Top of RECORDED INFORMATION

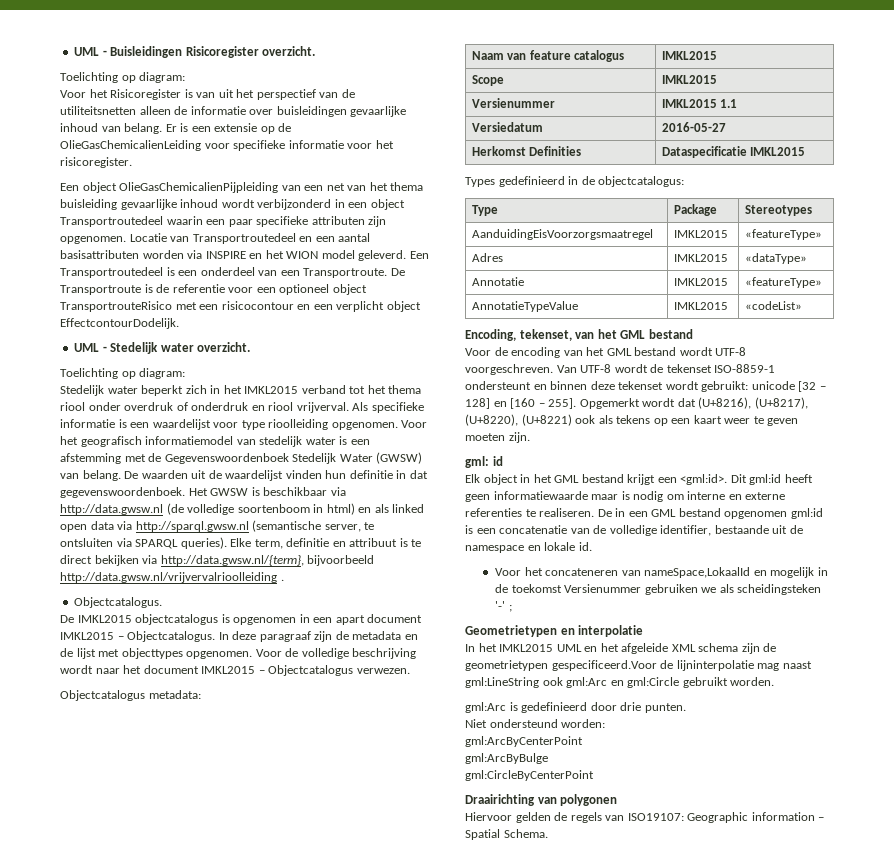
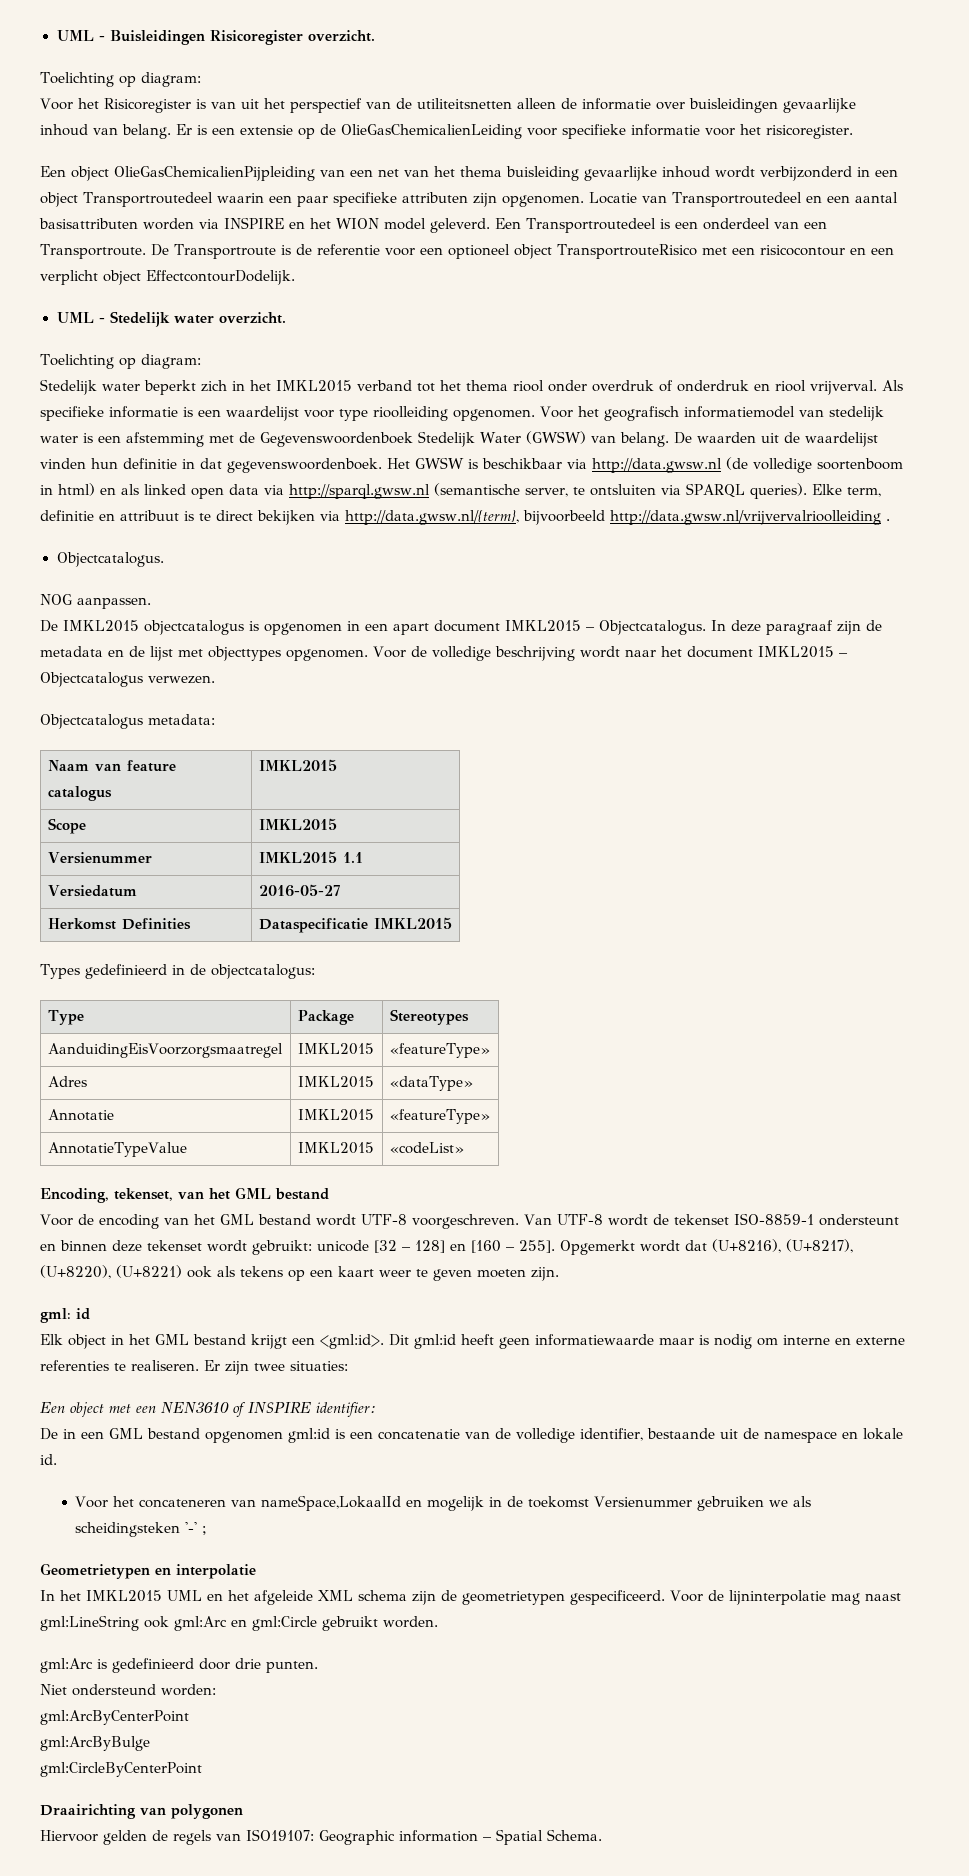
+ NOG aanpassen.
- Dit gml:id heeft geen informatiewaarde maar is nodig om interne en externe referenties te realiseren. De in een GML bestand opgenomen gml:id is een concatenatie van de volledige identifier, bestaande uit de namespace en lokale id.
+ Dit gml:id heeft geen informatiewaarde maar is nodig om interne en externe referenties te realiseren. Er zijn twee situaties:
+ Een object met een NEN3610 of INSPIRE identifier:
+ De in een GML bestand opgenomen gml:id is een concatenatie van de volledige identifier, bestaande uit de namespace en lokale id.
- In het IMKL2015 UML en het afgeleide XML schema zijn de geometrietypen gespecificeerd.Voor de lijninterpolatie mag naast gml:LineString ook gml:Arc en gml:Circle gebruikt worden.
+ In het IMKL2015 UML en het afgeleide XML schema zijn de geometrietypen gespecificeerd. Voor de lijninterpolatie mag naast gml:LineString ook gml:Arc en gml:Circle gebruikt worden.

Bottom of RECORDED INFORMATION

WHAT IS BEING ASKED
Please say how many lines of the listing hold the string "worden", answering with the number alone.

YOUR SOLUTION
2